From the Craggy Range Kitchen: Burrata (fior di latte)
In March 2026, we welcomed Rodney Dunn of The Agrarian Kitchen to Craggy Range for an unforgettable weekend of food, wine and thought-provoking conversation.
Rodney has spent years championing the art of slow, considered cooking - growing, fermenting, preserving, and making things from scratch with an integrity and warmth that is entirely his own. To have him here, guiding our guests through the craft of fresh cheese, was a genuine privilege.

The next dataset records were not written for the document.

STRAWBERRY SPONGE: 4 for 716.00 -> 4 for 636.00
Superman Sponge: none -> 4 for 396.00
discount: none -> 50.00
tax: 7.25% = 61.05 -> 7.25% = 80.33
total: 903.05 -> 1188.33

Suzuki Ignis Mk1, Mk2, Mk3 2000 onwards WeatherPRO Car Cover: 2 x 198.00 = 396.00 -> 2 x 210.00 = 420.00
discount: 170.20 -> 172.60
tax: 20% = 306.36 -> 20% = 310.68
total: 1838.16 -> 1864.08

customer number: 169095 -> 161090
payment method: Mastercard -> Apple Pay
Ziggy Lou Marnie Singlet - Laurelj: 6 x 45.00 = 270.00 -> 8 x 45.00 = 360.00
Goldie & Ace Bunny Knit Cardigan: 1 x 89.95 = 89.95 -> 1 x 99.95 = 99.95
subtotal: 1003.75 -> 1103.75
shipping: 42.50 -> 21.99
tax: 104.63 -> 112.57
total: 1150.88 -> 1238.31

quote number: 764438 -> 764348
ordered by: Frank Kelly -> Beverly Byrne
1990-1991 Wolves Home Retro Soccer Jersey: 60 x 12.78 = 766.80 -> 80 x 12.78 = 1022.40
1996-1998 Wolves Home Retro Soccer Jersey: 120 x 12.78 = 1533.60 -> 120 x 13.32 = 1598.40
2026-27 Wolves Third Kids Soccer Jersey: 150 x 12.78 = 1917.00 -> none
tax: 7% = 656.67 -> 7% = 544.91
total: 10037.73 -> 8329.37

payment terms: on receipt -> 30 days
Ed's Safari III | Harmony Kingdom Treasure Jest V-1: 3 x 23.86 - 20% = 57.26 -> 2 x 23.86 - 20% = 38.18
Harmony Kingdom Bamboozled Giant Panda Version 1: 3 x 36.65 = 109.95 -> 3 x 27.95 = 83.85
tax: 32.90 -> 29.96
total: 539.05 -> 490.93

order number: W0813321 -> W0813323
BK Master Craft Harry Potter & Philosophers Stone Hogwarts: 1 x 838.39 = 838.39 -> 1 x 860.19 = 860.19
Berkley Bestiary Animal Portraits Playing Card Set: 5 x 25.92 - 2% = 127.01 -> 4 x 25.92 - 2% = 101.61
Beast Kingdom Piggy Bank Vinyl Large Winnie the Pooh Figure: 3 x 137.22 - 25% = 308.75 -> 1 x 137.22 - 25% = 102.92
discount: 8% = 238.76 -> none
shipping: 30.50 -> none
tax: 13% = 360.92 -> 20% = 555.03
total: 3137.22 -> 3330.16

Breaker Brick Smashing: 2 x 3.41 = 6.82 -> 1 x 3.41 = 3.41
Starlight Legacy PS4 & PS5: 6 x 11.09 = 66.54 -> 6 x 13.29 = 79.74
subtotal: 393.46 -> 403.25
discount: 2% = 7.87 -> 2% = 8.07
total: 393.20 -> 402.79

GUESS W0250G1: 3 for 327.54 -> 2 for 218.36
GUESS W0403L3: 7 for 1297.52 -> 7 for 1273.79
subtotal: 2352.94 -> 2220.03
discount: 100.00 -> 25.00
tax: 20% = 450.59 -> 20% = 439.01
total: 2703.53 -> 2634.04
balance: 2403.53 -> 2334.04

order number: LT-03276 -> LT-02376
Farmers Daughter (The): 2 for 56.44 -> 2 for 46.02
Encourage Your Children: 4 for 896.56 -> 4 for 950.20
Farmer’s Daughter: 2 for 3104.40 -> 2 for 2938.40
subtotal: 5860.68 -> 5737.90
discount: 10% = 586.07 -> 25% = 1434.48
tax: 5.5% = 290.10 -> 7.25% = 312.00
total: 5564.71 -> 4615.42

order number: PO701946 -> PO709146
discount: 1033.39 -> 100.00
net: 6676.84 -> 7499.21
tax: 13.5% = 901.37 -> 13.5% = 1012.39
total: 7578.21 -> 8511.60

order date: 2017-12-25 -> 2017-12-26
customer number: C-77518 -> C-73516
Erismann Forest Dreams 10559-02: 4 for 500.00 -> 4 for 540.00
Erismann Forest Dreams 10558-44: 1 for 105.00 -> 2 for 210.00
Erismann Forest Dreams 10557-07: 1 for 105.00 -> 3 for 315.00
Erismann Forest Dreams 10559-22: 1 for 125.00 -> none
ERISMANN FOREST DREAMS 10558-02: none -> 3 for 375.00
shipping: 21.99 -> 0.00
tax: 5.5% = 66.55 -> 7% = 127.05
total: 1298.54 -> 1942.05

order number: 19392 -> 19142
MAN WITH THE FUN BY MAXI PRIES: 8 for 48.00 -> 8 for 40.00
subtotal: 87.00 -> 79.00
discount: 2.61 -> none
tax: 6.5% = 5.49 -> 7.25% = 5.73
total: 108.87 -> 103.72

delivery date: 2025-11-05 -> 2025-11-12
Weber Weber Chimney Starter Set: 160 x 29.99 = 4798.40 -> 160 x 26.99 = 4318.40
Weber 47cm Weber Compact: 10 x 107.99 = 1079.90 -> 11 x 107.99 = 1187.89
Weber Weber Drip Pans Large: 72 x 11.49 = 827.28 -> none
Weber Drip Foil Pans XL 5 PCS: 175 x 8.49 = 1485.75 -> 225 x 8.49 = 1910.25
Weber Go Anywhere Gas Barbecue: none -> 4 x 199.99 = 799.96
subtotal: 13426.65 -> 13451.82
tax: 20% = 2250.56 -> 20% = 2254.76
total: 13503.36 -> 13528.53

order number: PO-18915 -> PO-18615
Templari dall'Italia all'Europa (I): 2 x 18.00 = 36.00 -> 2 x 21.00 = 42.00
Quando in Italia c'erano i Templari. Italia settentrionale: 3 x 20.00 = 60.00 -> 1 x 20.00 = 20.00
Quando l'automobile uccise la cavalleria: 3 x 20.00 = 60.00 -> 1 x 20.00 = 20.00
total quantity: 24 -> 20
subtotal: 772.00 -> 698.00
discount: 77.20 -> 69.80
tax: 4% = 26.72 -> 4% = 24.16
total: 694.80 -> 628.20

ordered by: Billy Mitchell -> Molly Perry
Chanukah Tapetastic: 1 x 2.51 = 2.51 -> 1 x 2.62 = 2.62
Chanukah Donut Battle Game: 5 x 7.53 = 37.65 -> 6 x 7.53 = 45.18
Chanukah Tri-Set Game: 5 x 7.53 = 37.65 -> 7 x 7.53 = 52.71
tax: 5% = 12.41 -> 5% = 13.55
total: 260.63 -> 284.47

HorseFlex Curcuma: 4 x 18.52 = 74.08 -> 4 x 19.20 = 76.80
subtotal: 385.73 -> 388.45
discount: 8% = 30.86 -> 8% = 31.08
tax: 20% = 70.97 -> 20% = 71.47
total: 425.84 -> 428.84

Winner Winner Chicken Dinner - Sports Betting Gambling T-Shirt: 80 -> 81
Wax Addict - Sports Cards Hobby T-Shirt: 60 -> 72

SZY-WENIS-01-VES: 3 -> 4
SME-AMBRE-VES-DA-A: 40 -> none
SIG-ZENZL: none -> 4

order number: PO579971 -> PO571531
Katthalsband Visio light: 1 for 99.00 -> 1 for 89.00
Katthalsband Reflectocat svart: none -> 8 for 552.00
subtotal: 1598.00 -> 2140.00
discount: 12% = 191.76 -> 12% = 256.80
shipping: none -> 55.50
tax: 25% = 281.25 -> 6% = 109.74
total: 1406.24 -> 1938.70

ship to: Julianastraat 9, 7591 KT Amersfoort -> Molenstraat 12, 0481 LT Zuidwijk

The cheese we made together was burrata - or more precisely, fior di latte, the cow's milk version of mozzarella that forms the shell of a traditional burrata. Stretchy, silken, and impossibly fresh, it is hugely versatile ingredient.
A cheese for every season
What we love most about burrata is how beautifully it moves through the year. The classic pairing of heirloom tomatoes, doused in extra virgin olive oil, finished with fresh basil and a little flaky salt is the epitome of summer.
But come autumn and winter, it welcomes something richer alongside it. Try it with slow-roasted Chioggia beets, a drizzle of aged balsamic and a scattering of candied walnuts - the sweetness, acidity and crunch bring something extraordinary out of that delicate, creamy centre. Or sauté cavolo nero with lashings of garlic, chilli and extra virgin olive oil and pile it alongside; the bitterness of the greens is the perfect foil.
Roasted stonefruit, figs or pears with a drizzle of honey and fresh thyme are another favourite.
The Recipe
Fresh cheesemaking rewards patience and attention more than precision. Milk quality matters enormously - use the freshest, best-quality whole milk you can find, ideally unhomogenised. The citric acid and rennet do the technical work; your job is to watch, feel, and trust the process.
Rodney's approach is unhurried and instinctive, and we'd encourage you to bring that same spirit to your kitchen. Read through the recipe fully before you begin, gather everything you need, and give yourself the afternoon.
INGREDIENTS
- 8 litres cow or buffalo milk
- 2 tsp citric acid
- 250 ml water
- 2 ml calf rennet, diluted with 25 ml water
METHOD
Mix the citric acid with its corresponding amount of water and stir through the milk.
Bring the milk and acid mixture to 32°C over gentle heat, stirring continually. Add the diluted rennet, stir briefly, then stop all movement. Put a lid on the pot and leave to stand for 30 minutes. Test the curd for a clean break — if it's ready, cut the curds into roughly 1–2 cm square pieces and let stand for a further 5 minutes.
Stir the curds gently, breaking them up if needed. If the milk has cooled too much at this stage, return the pot to the heat while stirring continuously. When the curds begin to knit together and take on the consistency of a soft poached egg, ladle them off into cheese moulds. Set aside at room temperature to firm. The curds can be refrigerated overnight or for several days before stretching — to test readiness, pour boiling water over a small piece; if it stretches, you're ready. If testing pH, you're looking for 5.3.
Heat a pot of water to 70°C. Place a few spoonfuls of curd into a sieve and lower into the water until the mixture begins to stretch. Remove and work it into a smooth, glossy ball, stretching and folding as you go. Transfer immediately into cold water with 1% salt to set the shape and cool.